Des magistrats partiaux ?

Les conditions d’une justice digne de ce nom

La justice n’existe pas si elle est rendue par des magistrats partiaux.

Partiaux, c’est-à-dire qui soutiennent une partie contre l’autre avant même d’être saisis de l’affaire.

En effet si les hommes ont abdiqué leur pouvoir de se faire justice eux-mêmes et ont remis cette prérogative entre les mains d’arbitres ou de magistrats, c’est dans le souci d’apaiser la guerre de chacun contre tous et d’accepter la sagesse des verdicts de leurs juges…

D’ailleurs la Cour européenne des droits de l’homme insiste bien sur le droit des justiciables à être jugés par un tribunal impartial.
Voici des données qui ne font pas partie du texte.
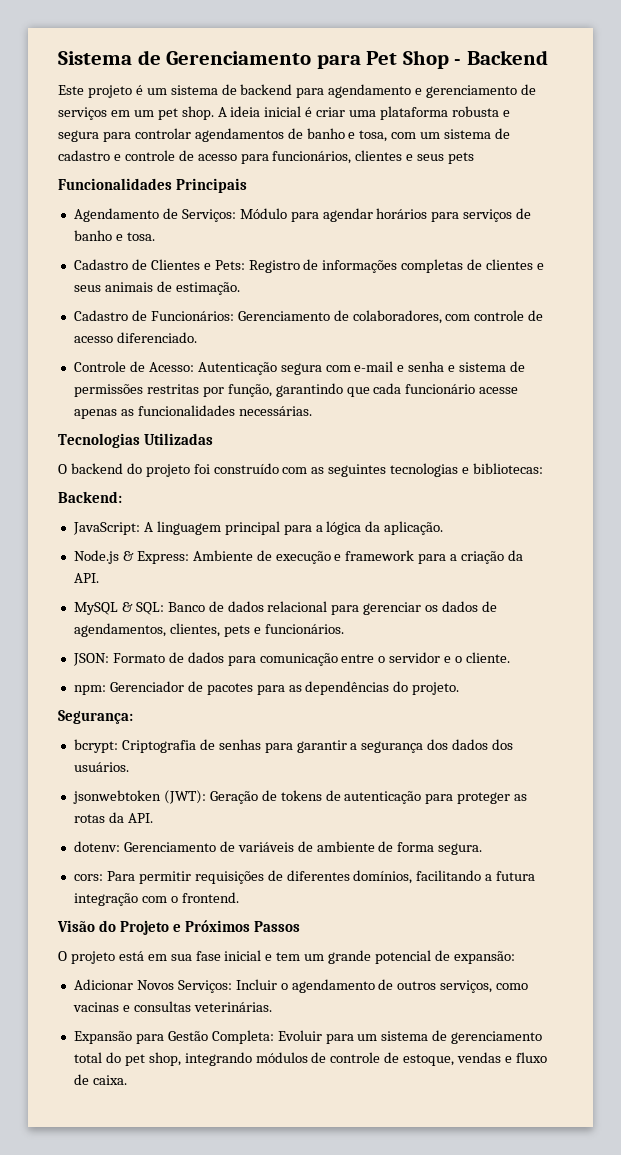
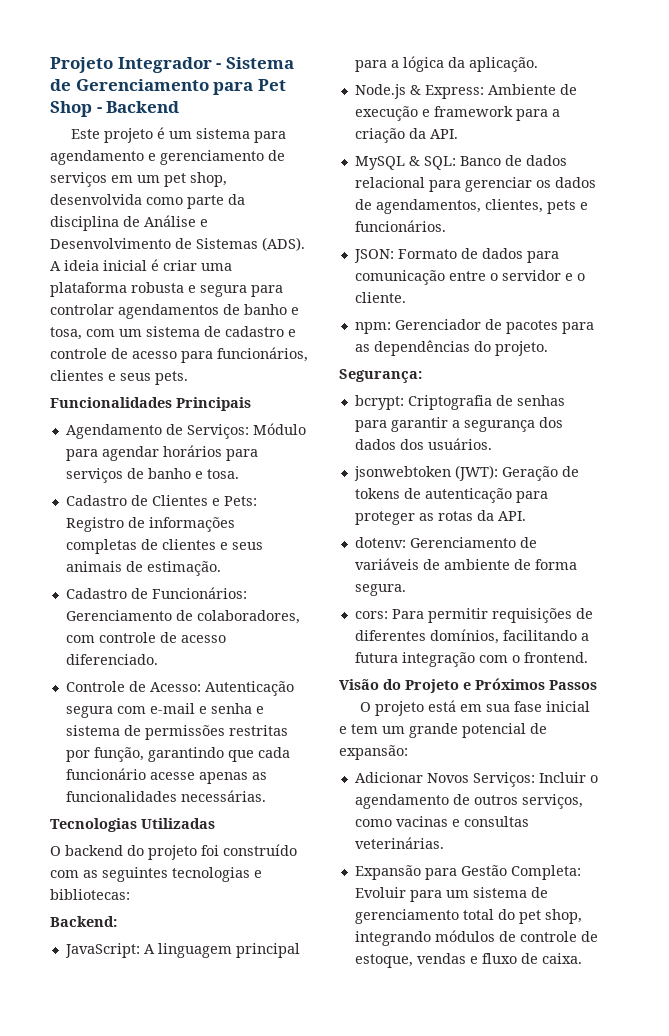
- Sistema de Gerenciamento para Pet Shop - Backend
+ Projeto Integrador - Sistema de Gerenciamento para Pet Shop - Backend
- Este projeto é um sistema de backend para agendamento e gerenciamento de serviços em um pet shop.
+ Este projeto é um sistema para agendamento e gerenciamento de serviços em um pet shop, desenvolvida como parte da disciplina de Análise e Desenvolvimento de Sistemas (ADS).
- A ideia inicial é criar uma plataforma robusta e segura para controlar agendamentos de banho e tosa, com um sistema de cadastro e controle de acesso para funcionários, clientes e seus pets
+ A ideia inicial é criar uma plataforma robusta e segura para controlar agendamentos de banho e tosa, com um sistema de cadastro e controle de acesso para funcionários, clientes e seus pets.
Impartialité subjective et objective

La jurisprudence de la CEDH définit bien les critères permettant de conclure ou non à l’impartialité des juges.

Elle distingue pour cela la partialité subjective qui permet de lire dans le comportement du magistrat une attitude de favoritisme, des a priori vis-à-vis d’une des parties, des liens établis, des intérêts, qui pourraient orienter sa décision. À ce sujet, en Suisse, il a pu être demandé à des magistrats de révéler leur appartenance ou non à la franc-maçonnerie, en France l’affaire du « mur des cons » interroge aussi sur l’impartialité de juges du syndicat de la magistrature qui désignent des justiciables sous le terme de cons (voir vidéo en bas de cet article)..

Quant à la partialité objective, elle se détermine par la possibilité qu’un magistrat aurait de juger une affaire dans laquelle il a déjà pu se prononcer.

La CEDH pousse d’ailleurs assez loin cet impératif d’impartialité en précisant que même s’ils sont impartiaux les tribunaux doivent aussi porter un soin particulier à ce que cette impartialité soit évidente et ne puisse donc être mise en doute puisqu’il « y va de la confiance que les tribunaux se doivent d’inspirer dans une société démocratique. »

Une déontologie des magistrats

Le réseau européen des conseils de justice donne une bonne place au devoir d’impartialité dans sa déontologie.

Il y précise ainsi que :

 » Pour garantir l’impartialité, le juge :

  • Remplit ses attributions judiciaires sans craintes, sans favoritisme ni préjugés.
  • Adopte, dans l’exercice de ses fonctions et même en dehors de ses fonctions, une conduite qui soutient la confiance dans l’impartialité des juges et minimise les situations qui pourraient conduire à la récusation   
  • S’abstient de siéger dans des affaires lorsqu’il ne peut pas juger l’affaire de façon impartiale pour un observateur objectif ; il a des relations avec une partie ou s’il a une connaissance à titre personnel des faits ; il a représenté, assisté ou a agi contre l’une des parties ; s’il existe une situation telle que la subjectivité affecterait ; si lui-même ou un membre de sa famille a des intérêts dans l’issue du procès. » 
Une affaire qui rappelle les principes

La justice européenne est censée ne pas badiner avec les risques de partialité de ses magistrats.

C’est ainsi que la Chambre criminelle de la Cour de cassation dans son arrêt du 13 janvier 2015 relativement à l’affaire de l’explosion de l’usine AZF de Toulouse s’est prononcée sur un doute objectif concernant l’impartialité de la juge Régnier qui a siégé en appel en sa qualité d’assesseur.

Aucun écrit du magistrat n’accréditait cette partialité, mais il a été relevé que la juge était vice-présidente de l’INAVEM, une association d’aide aux victimes, qui avait signé une convention avec la FENVAC, une autre association qui figurait au titre des parties civiles au procès.

On pouvait donc penser dans une telle situation qu’il existait un risque que le juge favorise les intérêts des parties civiles.

Consciente de ce risque, la magistrate avait choisi de se déporter donc de ne pas juger l’affaire de l’explosion d’AZF. C’est tout à son honneur et effectivement c’est ainsi que doit réagir un juge afin de ne pas laisser le moindre doute sur l’impartialité de la justice. Cette volonté de se déporter doit donc être considérée comme un souci de ne pas servir d’autre intérêt que celui de la justice.

Malheureusement le premier président de la cour d’appel de Toulouse n’a pas accepté que la juge se déporte. La Cour de cassation a donc bien jugé et considéré que le devoir d’impartialité du juge va jusqu’à éloigner le moindre soupçon de partialité soit-il non fondé.

Seulement voila, il n’en va pas toujours aussi, notamment en matière de justice familiale. Nous y reviendrons.